Kült filmleri beğenmeme kıllığıma devam ediyorum. Ya tamam beğenmemek demeyelim de, beklediğim gibi bulmadım diyeyim. Yoksa kaliteli film olduğu her halinden belli... Özellikle Roberto Benigni'den. Zaten Nazi filmlerini çok severim, her zaman beni sürükleyen ve aklımda kalan filmlerdir. La Vita e Bella'nın da bu konuda önde gelen yapımlardan biri olduğunu biliyorum. Ancak izlemek için anca ilham alabildim. Güzeldi, iyiydi, hoştu da bir The Boy in the Striped Pyjamas etkisi bırakmadı bende. Roberto Benigni'nin muhteşem performansı olmasa, bu film bu kadar konuşulur muydu emin değilim. Filmin ilk yarısında, yani Roberto Benigni'nin "hayat dolu bir adamı" oynadığı bölümlerde yer yer sıkıldım. Drama ağırlık veren ikinci yarısını ise oldukça beğendim. Dram adamıyım ben ya, duygu doluyum.

Sinemada pek korku filmlerine gitme huyum olmasa da, bir hatun arkadaşın ısrarıyla girdim Fright Night'a. 1985 yapımı filmin uyarlaması. 1985 yapımını izlemedim. Ancak 2011 yapımında Colin Farrell'ın vampirliğe çok yakıştığını düşünüyorum. Tipik bir "yeni taşınan komşudan şüphelenme" filmi aslında... Görsellik olarak diğer vampir filmlerine oranla bir adım önde olduğunu söyleyebilirim. İzlerken sıkılmadım, klişe sona şaşırmadım. 3D izlemedim, 3D'si belki daha güzeldir.

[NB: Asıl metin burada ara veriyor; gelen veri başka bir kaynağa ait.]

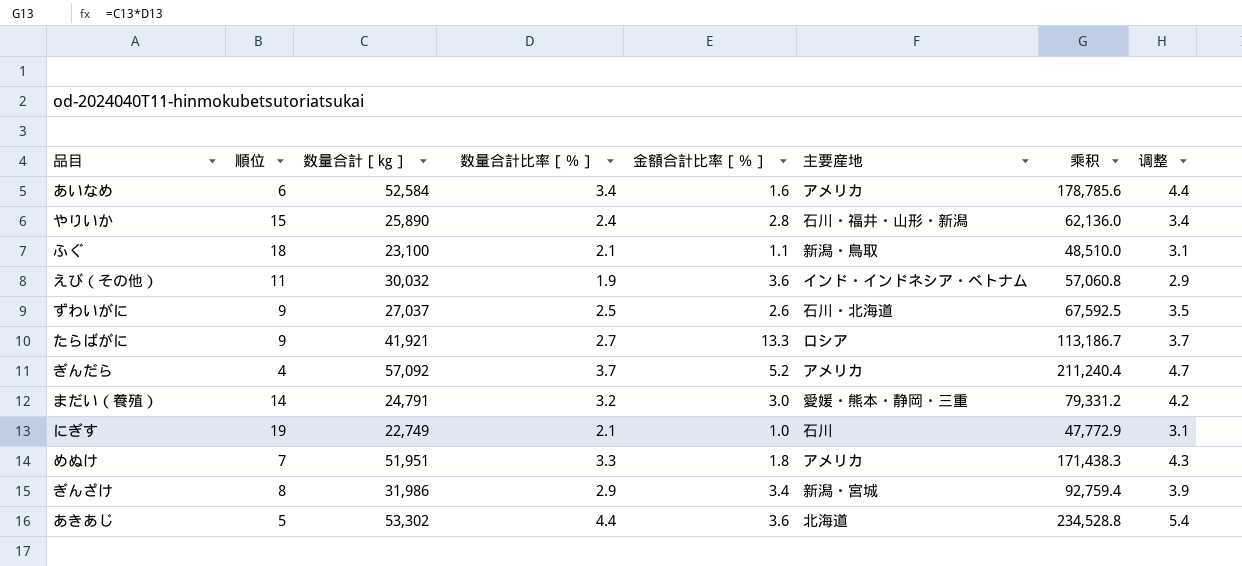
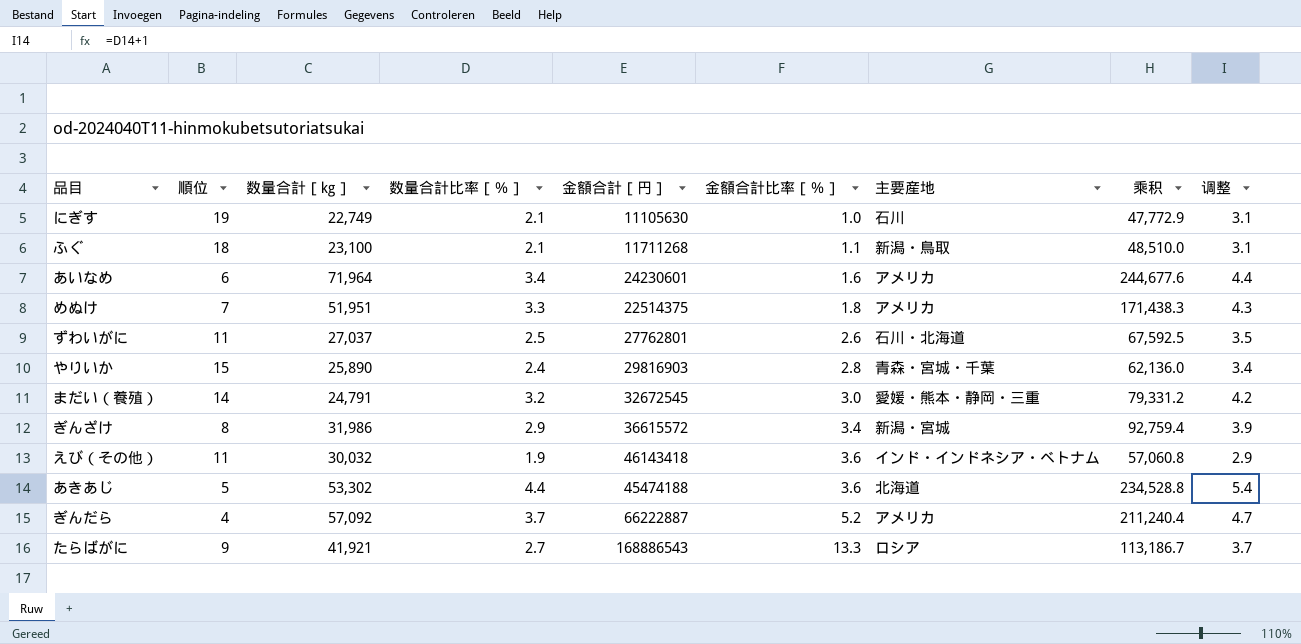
row order: none -> 金額合計比率［％］ ascending
column 金額合計［円］ | position: none -> 5
あいなめ | 数量合計［㎏］: 52,584 -> 71,964
あいなめ | 乘积: 178,785.6 -> 244,677.6
ずわいがに | 順位: 9 -> 11
やりいか | 主要産地: 石川・福井・山形・新潟 -> 青森・宮城・千葉

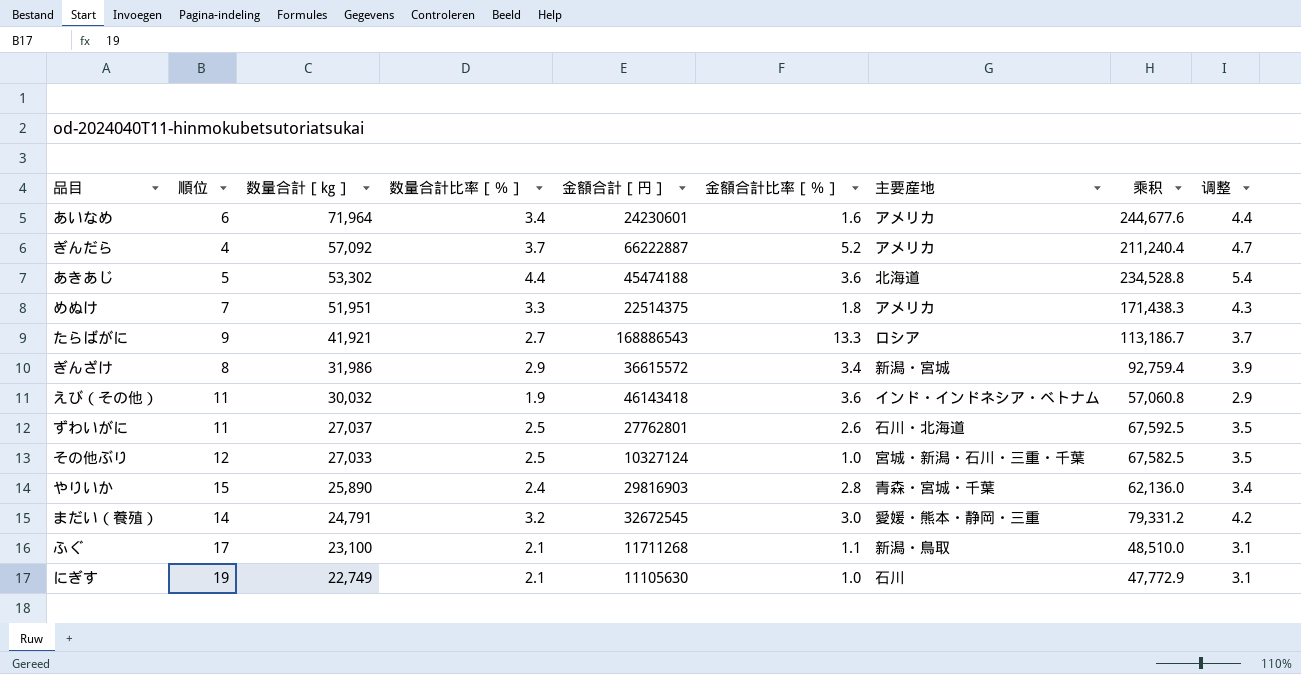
row order: 金額合計比率［％］ ascending -> 数量合計［㎏］ descending
row その他ぶり: none -> 12 | 27,033 | 2.5 | 10327124 | 1.0 | 宮城・新潟・石川・三重・千葉 | 67,582.5 | 3.5
ふぐ | 順位: 18 -> 17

Filmin çok sıcak bir anlatımı, çok sevdiğim bir atmosferi var. Oyuncu kadrosu çok iyi. 86 yılında bu filmde küçük bir rolde oynayan John Cusack bugün önemli bir aktör. Kiefer Sutherland, Jerry O'Connell ise film ve dizilerden illa ki görmüş olduğumuz isimler. Filmi sürükleyen iki çocuk oyuncudan birisi olan River Phoenix'in henüz 23 yaşında hayatını kaybetmesi kötü. Diğer isim ise; Corey Feldman. Teddy rolünde harikalar yaratmış. Tren sahnesi çok heyecanlandıran bir sahneydi. Hani biliyorsunuz belki o sahnede ne olacağını ama heyecanlanıyorsunuz işte... Ceset peşinde gitmek belki çok saçma birşey. Ancak; filmin verdiği mesaj da bu zaten. Çocukluk arkadaşlarıyla yapılan herşey güzeldir, herşey akılda kalır. İzlerken bir an bile sıkılmadığım gibi, favori filmler listeme de ekledim. Zaten IMDB Top250'de de varmış. 8/10 puan alır.

"Sonradan edindiğim arkadaşlar,12 yaşındaki arkadaşlarım gibi olmadı hiç. Hep böyle olmaz mı zaten?" Eski günlerden birşeyler bulmak, o havayı tekrar solumak için; izleyiniz.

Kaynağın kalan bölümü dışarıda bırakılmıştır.